Except in the cases or eventualities provided for in paragraphs 11 and 18 hereof, this Agreement may not be terminated by the Client before the expiration of the term of this Agreement. criticaldata may at any time terminate an Agreement with a Client without cause by providing the Client with thirty (30) days written notification by email, or by normal post with Australia Post, without any obligation on the part of criticaldata to prove due service thereof, and refunding any monies received for that period of the service which has been pre-paid but which shall not be used as a result of the cancellation, less any deductions for data traffic/data throughput based on the standard calculation procedures for same, or any other deductions which are relevant and appropriate at the time of cancellation. Any remaining funds will be returned to the client within ninety (90) days of the last days of service under the cancellation notice.
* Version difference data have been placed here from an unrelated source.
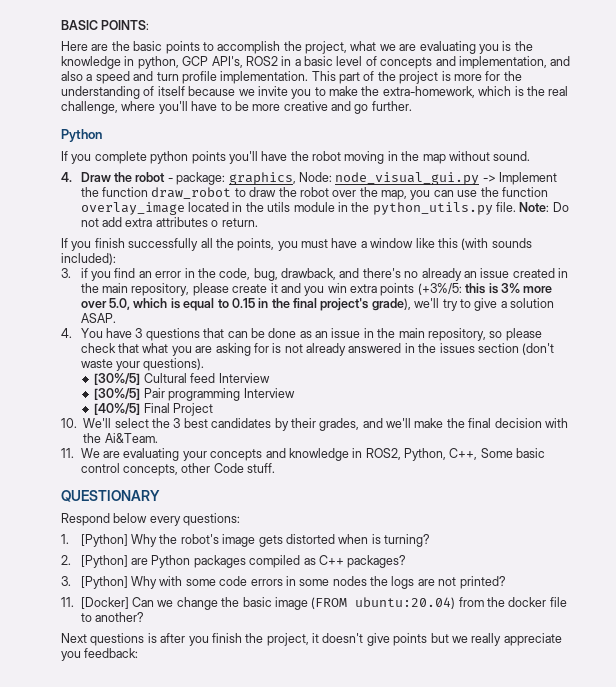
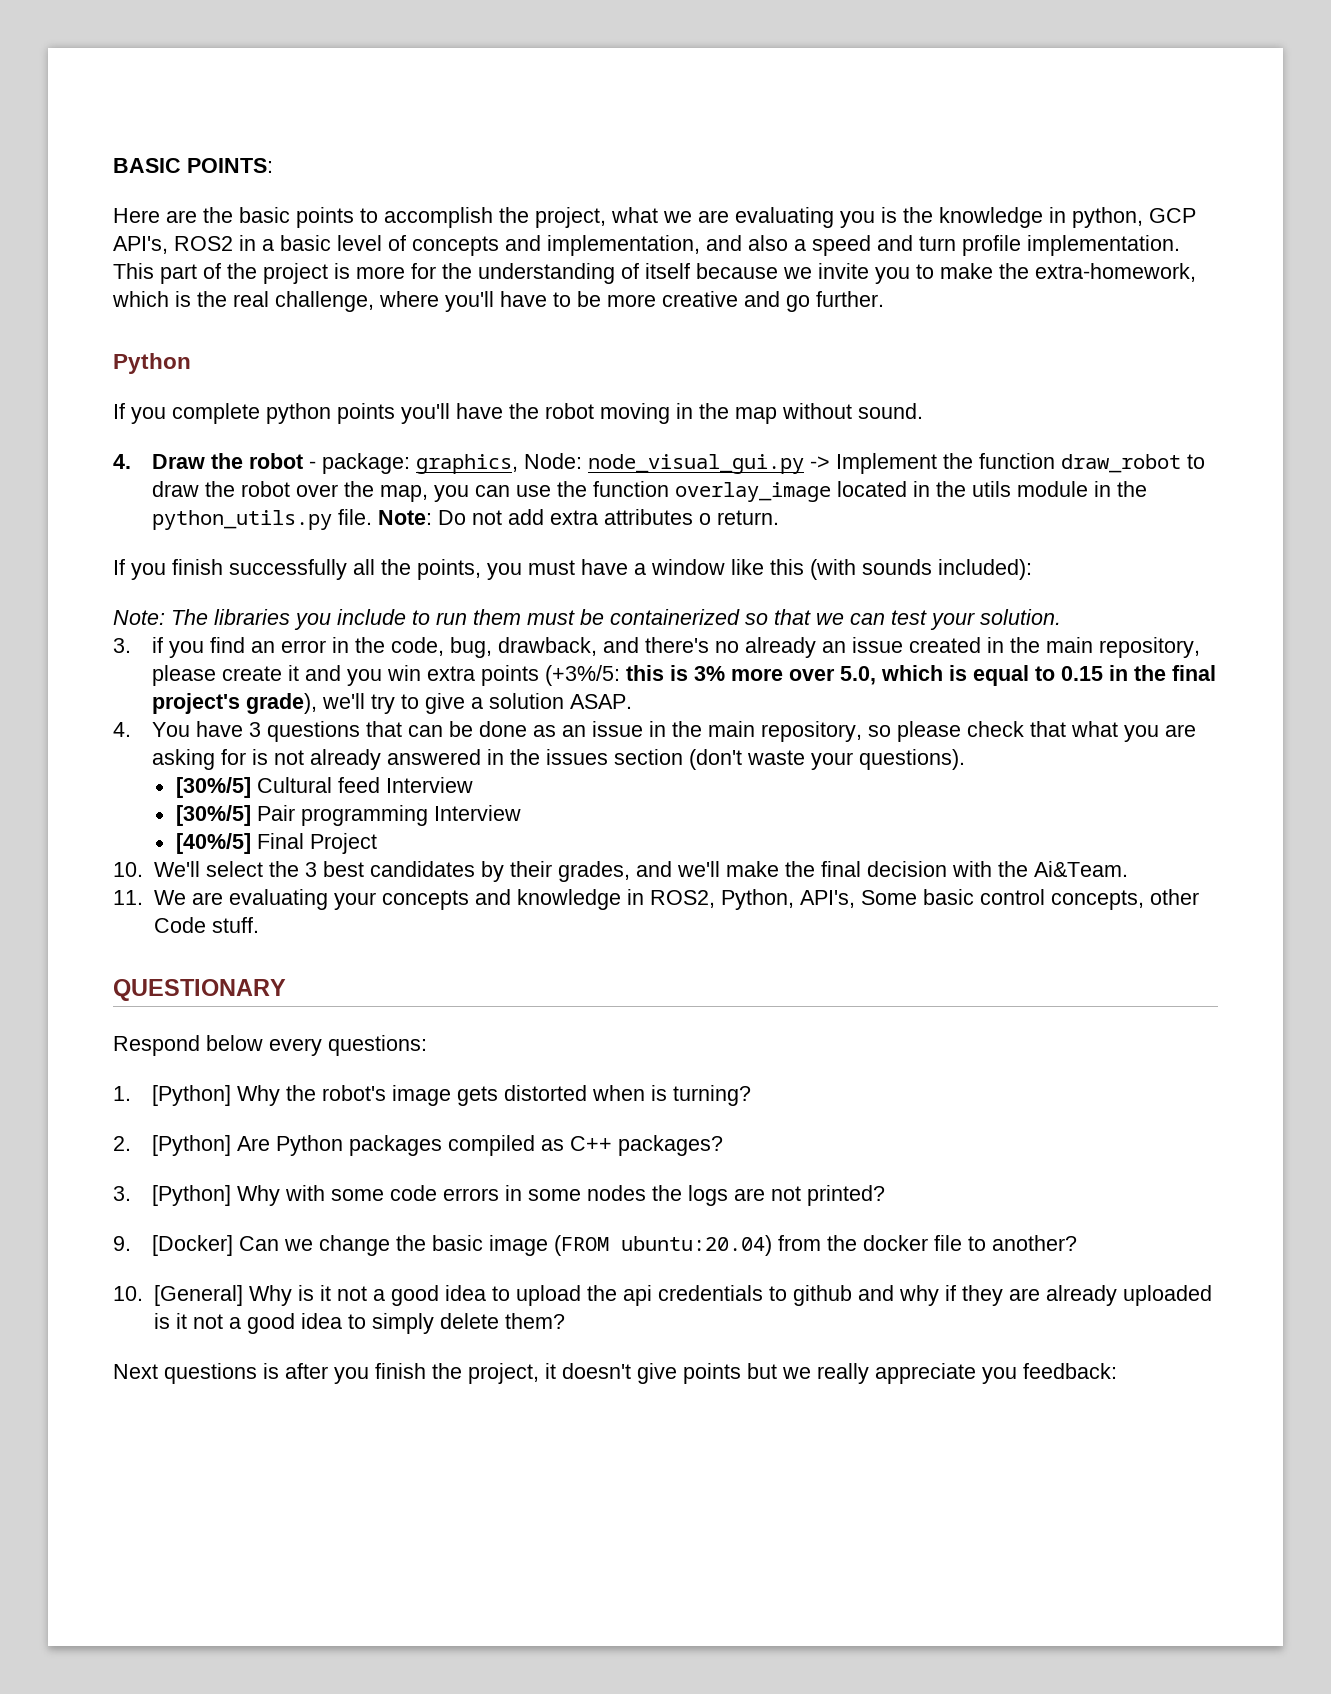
(116, 259) none -> [113,609,1061,630] // Note: The libraries you include to run them must be containerized so that we can test your solution.
[449,448,478,460] C++, -> [799,890,855,908] API's,
[131,558,149,565] are -> [236,1136,270,1151] Are
[61,597,74,607] 11. -> [113,1236,131,1251] 9.
(145, 617) none -> [113,1285,1212,1306] [153,1313,565,1334] // 10. [General] Why is it not a good idea to upload the api credentials to github and why if they are already uploaded is it not a good idea to simply delete them?

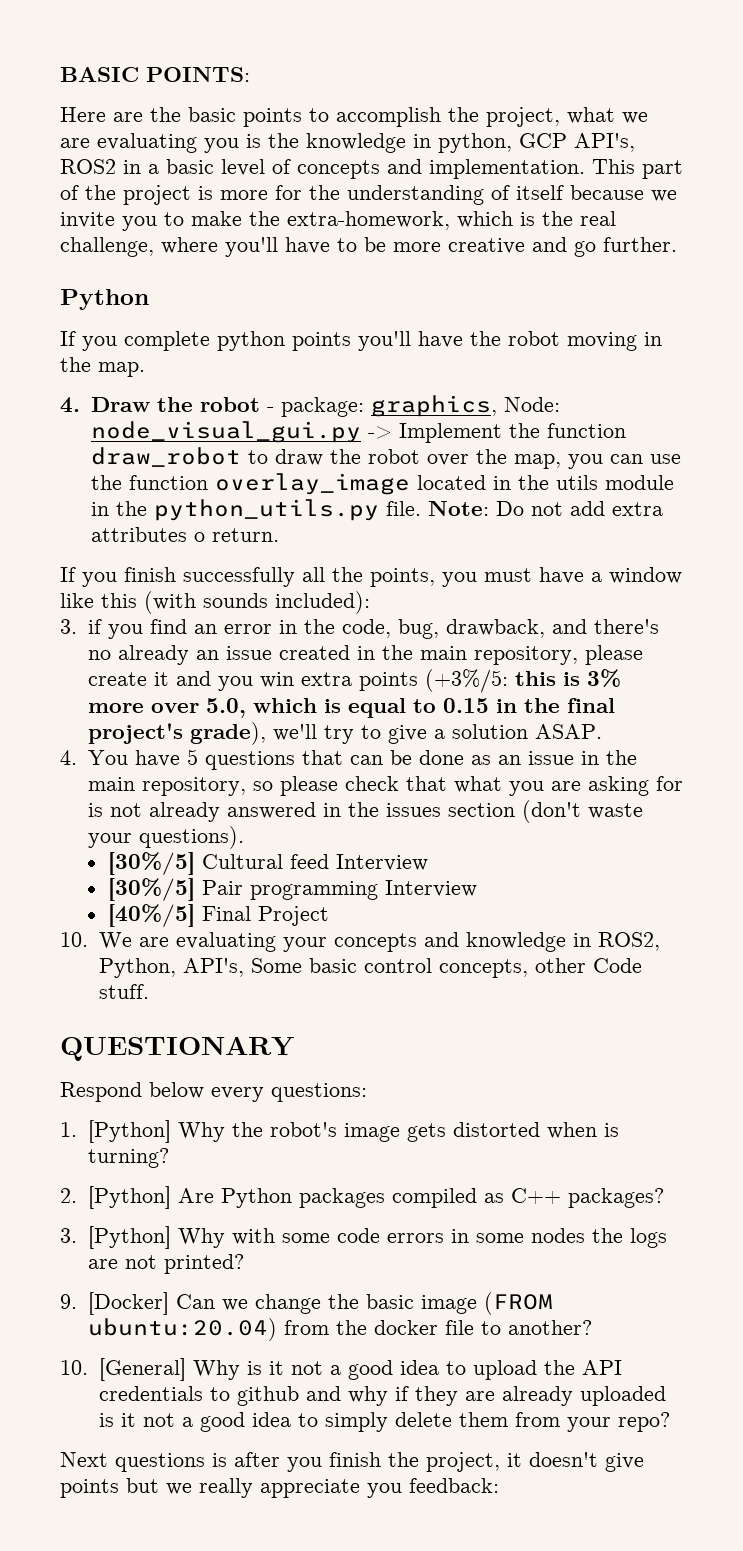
[547,235,1021,256] implementation, and also a speed and turn profile -> (422, 166) none
[735,403,923,424] map without sound. -> [98,362,145,377] map.
[113,609,1061,630] // Note: The libraries you include to run them must be containerized so that we can test your solution. -> (370, 602) none
[248,722,261,737] 3 -> [186,749,198,765] 5
[153,861,1128,882] [113,890,143,905] We'll select the 3 best candidates by their grades, and we'll make the final decision with the Ai&Team. // 11. -> (88, 939) none
[622,1285,652,1306] api -> [581,1360,622,1375] API
[504,1313,565,1329] them? -> [458,1412,670,1432] them from your repo?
In the event criticaldata computer equipment, communication circuits, or other equipment are destroyed by fire, other catastrophe, or by any other means or is so substantially damaged that it is impractical to continue the service to the Client, criticaldata may at its discretion cancel the service to the Client with immediate effect.
Notwithstanding the provisions of paragraph 16 hereof, this Agreement may be terminated by either party for breach of contract of the other party, provided written notice of such breach is given and such breach is not cured within thirty (30) days of receipt of such notice. Upon the curing of such breach of contract, the party claiming such breach shall give written notice that the breach has been cured, and if necessary details thereof, whereupon, unless the aggrieved party within seven (7) days after receipt of such notice gives written notice of objection that the breach has not been cured, and if necessary details thereof, the Agreement shall thereafter continue in full force and effect for the remaining duration thereof.
This document contains the complete agreement between the parties hereto, and all the terms and conditions thereof. Any representation, promise, condition, inducement or warranty, express or implied, verbal or written, unless expressed in writing in this Agreement or any Addendum thereto, shall not bind either party. The terms and conditions as set out herein shall apply as printed without alteration or qualification except as specifically endorsed thereon in writing. A judicial determination nullifying any clause or condition herein, or part thereof, shall not be deemed to nullify the balance of this Agreement, which shall remain in full force and effect.
In the event this agreement is entered into by a corporation or a partnership as the Client, the individual signing this Agreement for the Client warrants that he or she has the authority to execute this Agreement and has the full and proper authority thereby to bind the Client, and also to permit the installation of equipment and systems required for the service.
This Agreement shall not be binding upon criticaldata unless accepted by an officer of criticaldata. In the event of non-approval, the sole liability of criticaldata shall be to refund to the Client any amount that has been paid by the Client as part of this Agreement.
This Agreement shall be construed, governed and enforced in accordance with the laws of the State of Queensland and the parties further agree to submit to the personal and exclusive jurisdiction of the courts of Queensland.